[Web page edit records]
┄┄┄┄┄┄┄┄┄┄
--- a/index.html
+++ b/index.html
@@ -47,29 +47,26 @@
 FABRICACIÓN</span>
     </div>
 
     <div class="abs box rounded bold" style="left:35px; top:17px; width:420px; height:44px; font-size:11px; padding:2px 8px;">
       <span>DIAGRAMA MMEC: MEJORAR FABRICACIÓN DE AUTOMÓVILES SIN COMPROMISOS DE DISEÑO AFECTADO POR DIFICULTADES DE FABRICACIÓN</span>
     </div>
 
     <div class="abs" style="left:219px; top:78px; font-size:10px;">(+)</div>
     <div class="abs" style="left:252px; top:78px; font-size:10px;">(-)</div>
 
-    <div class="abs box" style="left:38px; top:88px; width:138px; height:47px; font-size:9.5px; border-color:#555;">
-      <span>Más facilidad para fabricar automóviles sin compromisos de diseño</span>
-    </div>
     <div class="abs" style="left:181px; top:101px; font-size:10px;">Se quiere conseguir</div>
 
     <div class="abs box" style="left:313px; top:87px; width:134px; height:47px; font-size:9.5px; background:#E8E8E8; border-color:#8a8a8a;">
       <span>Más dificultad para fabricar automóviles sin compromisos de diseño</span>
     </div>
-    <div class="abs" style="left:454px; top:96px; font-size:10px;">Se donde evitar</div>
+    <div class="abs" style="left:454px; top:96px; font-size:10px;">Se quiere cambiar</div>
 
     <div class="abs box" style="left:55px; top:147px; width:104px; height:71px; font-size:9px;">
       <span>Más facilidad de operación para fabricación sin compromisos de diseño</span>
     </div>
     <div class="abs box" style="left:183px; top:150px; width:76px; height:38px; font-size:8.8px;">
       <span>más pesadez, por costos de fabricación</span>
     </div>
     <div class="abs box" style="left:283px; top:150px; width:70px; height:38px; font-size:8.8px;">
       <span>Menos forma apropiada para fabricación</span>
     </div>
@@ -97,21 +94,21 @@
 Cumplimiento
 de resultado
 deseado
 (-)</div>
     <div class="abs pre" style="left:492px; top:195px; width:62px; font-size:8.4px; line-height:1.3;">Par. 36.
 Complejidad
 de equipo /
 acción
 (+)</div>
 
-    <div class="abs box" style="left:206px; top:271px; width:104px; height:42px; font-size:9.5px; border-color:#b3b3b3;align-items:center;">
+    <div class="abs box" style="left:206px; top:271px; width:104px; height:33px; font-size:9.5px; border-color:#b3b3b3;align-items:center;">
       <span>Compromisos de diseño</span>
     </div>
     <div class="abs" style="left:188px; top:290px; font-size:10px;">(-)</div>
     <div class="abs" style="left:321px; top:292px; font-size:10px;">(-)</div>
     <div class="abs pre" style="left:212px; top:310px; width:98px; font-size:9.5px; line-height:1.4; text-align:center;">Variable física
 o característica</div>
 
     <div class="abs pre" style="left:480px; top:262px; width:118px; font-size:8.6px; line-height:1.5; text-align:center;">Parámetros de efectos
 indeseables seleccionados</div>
┄┄┄┄┄┄┄┄┄┄
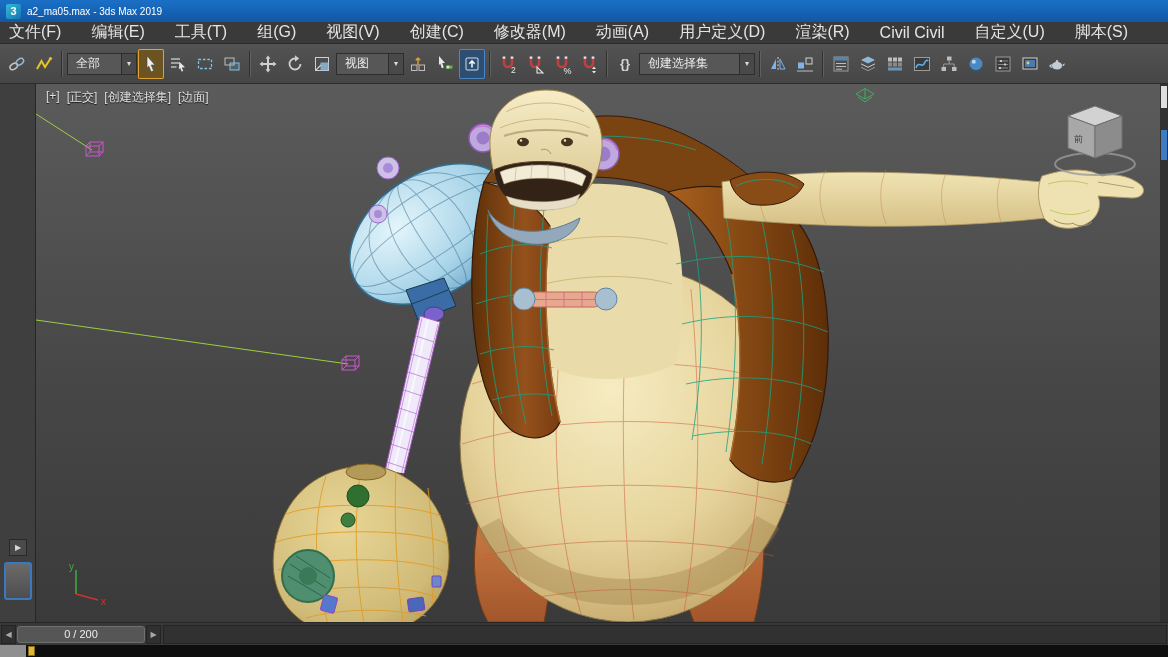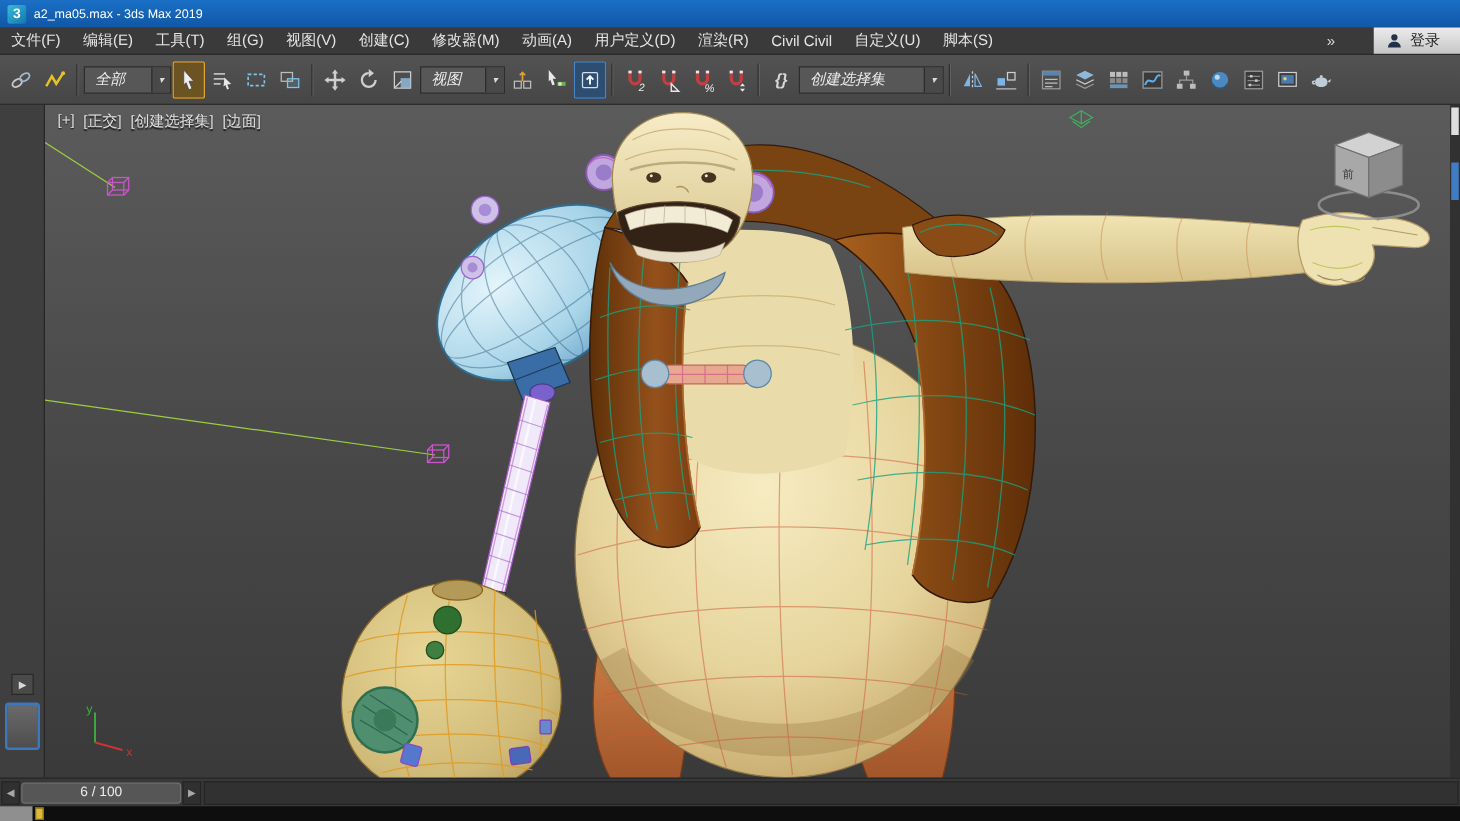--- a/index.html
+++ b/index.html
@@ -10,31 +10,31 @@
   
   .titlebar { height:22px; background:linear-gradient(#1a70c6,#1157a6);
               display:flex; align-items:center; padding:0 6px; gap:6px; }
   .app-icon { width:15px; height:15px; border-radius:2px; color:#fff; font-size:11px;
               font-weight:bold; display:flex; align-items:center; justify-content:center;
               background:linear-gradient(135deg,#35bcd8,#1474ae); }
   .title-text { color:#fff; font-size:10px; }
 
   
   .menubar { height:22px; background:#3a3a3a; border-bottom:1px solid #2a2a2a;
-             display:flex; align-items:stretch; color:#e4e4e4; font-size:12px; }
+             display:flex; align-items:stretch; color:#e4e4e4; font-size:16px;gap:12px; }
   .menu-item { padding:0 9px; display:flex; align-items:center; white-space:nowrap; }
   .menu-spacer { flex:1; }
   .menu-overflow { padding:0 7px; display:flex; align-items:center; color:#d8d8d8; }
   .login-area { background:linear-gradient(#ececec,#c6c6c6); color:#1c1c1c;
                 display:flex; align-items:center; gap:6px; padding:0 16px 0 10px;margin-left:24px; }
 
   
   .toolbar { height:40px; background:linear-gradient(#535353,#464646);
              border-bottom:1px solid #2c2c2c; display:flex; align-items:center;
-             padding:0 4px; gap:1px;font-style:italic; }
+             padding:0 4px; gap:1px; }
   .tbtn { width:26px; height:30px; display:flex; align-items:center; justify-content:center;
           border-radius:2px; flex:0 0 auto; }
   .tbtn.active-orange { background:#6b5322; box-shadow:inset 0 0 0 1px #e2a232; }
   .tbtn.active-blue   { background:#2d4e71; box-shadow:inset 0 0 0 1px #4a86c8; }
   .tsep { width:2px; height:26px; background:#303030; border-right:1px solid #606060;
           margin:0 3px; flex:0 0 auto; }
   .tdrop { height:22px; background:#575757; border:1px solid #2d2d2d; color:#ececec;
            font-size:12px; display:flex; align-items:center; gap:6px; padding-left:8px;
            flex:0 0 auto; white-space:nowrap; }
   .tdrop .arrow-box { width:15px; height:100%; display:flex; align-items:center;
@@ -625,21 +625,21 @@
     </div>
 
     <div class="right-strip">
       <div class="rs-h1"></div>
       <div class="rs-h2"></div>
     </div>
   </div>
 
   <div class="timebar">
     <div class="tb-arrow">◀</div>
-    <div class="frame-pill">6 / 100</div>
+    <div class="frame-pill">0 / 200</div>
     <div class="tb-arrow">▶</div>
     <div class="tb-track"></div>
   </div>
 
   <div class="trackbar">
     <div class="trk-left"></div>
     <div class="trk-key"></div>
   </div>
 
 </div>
┄┄┄┄┄┄┄┄┄┄
Task requirements - Look through the entries above. Copy out every line holding the word "arrow".

Answer to this task -
   .tdrop .arrow-box { width:15px; height:100%; display:flex; align-items:center;
     <div class="tb-arrow">◀</div>
     <div class="tb-arrow">▶</div>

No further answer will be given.